Thursday, September 5, 2013
|A kindergarten girl drew a picture of us|
yesterday. She didn't say which one is me
and which is her.
Girl: I saw you at the gym yesterday.
Teacher: You saw me at the gym?
Girl: Yea. Yesterday.
Teacher: What gym?
Me: Honey, do you mean you saw him in gym class?
I couldn't help but overhear a first grade girl rambling while she was working with another teacher in the portable today...
Girl: ...They don't have good jars at Kroger. I hate plastic jars. We gotta get to reading!
Some interesting news from a kindergarten boy...
Boy: I have the strongest eyes in the world.
Me: Really? Well, I did not know that.
I actually spoke with the teacher of this kindergarten class for a bit. We discussed the cuteness of AS and how teachers should be able to take him home every night like most classes usually have a class "pet" (stuffed animal) that kids can take home every night. She told me about a girl in her class forgetting the word "agenda"...
|I received another picture from another kindergarten girl|
today. This is a drawing of the two of us. Apparently, I am
the one on the left.

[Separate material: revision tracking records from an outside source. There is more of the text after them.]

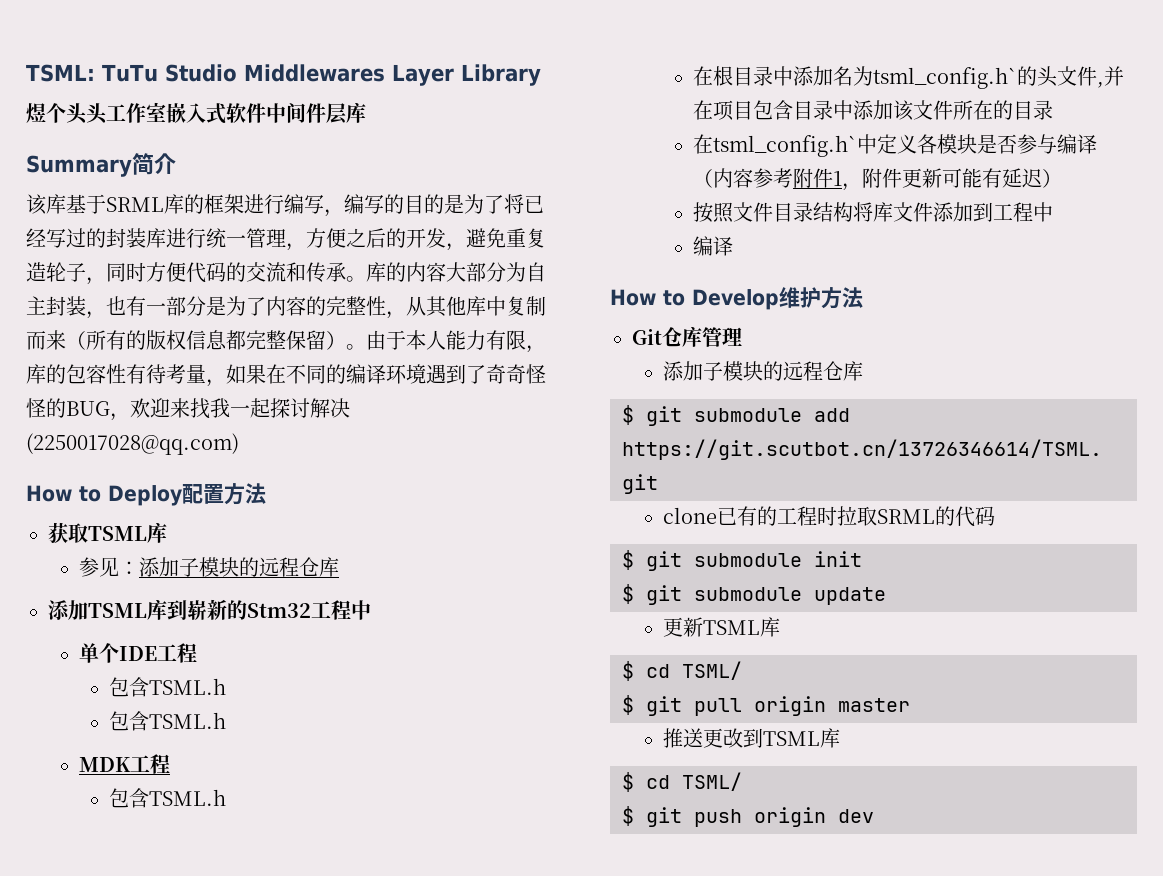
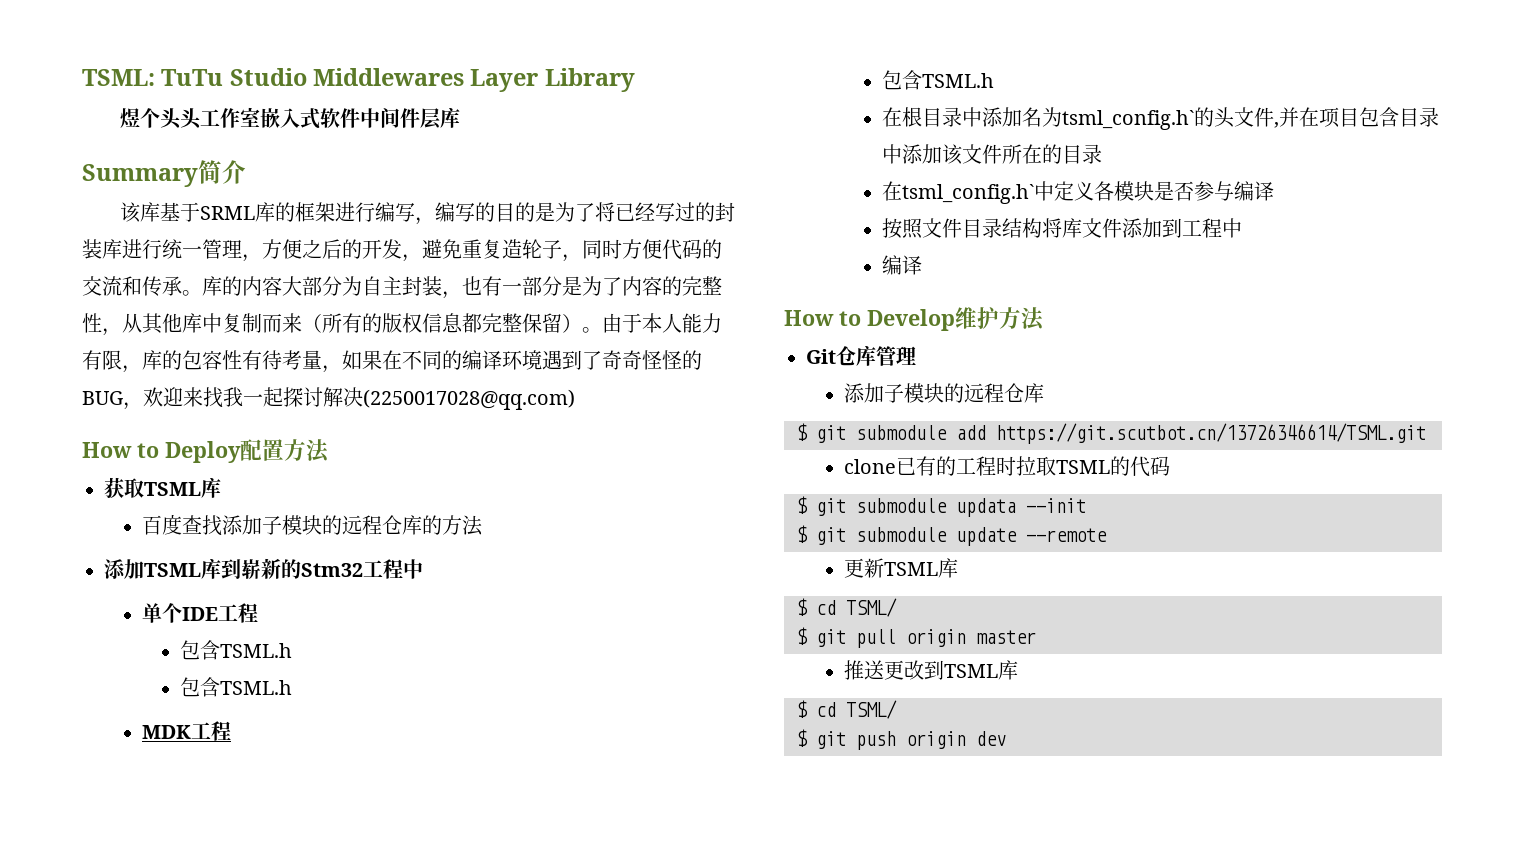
- 参见：添加子模块的远程仓库
+ 百度查找添加子模块的远程仓库的方法
- 在tsml_config.h`中定义各模块是否参与编译（内容参考附件1，附件更新可能有延迟）
+ 在tsml_config.h`中定义各模块是否参与编译
- clone已有的工程时拉取SRML的代码
+ clone已有的工程时拉取TSML的代码
- $ git submodule init
+ $ git submodule updata --init
- $ git submodule update
+ $ git submodule update --remote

It's a striking resemblance.
Girl: Do I have to get my "Virginia" out every day?
Another teacher told me about this interaction she had with a fourth grade boy...
Teacher: How do you like fourth grade?
Boy: It's a lot like third grade, it's just a step up.
Discussing space vocabulary in the fourth grade...
Me: The next question says, "Neil Armstrong fue un ______." Who was Neil Armstrong?
Kids: The first man on the moon.
Boy: It was a fake! I saw it! See, what they did was...
Me: OK, we don't have time for that.
Boy: But can I tell you a story?
Me: Not right now.
Boy: Miss Señorita Black, what time was the moon landing?
Me: It was in 1969.
Boy: No, but what time?
Me: I don't know! All I know is that it was July 20, 1969. Is that not enough?
Dealing with a first grade girl who cries at the drop of a hat...
Me: Sweetie, you've got to stop crying over everything. It's OK.
Friend of Crying Girl: Yea. My mama says if you cry every morning you're gonna get a shot at the doctor.
Answering questions about colors in third grade...
Me: This sentence says, "Some jewelry is made out of ______." Which of our color words could you make jewelry out of? Something expensive that jewelry could be made out of...
Me: Purple? You make jewelry out of purple?
Me: Nooo...let's keep looking at the words.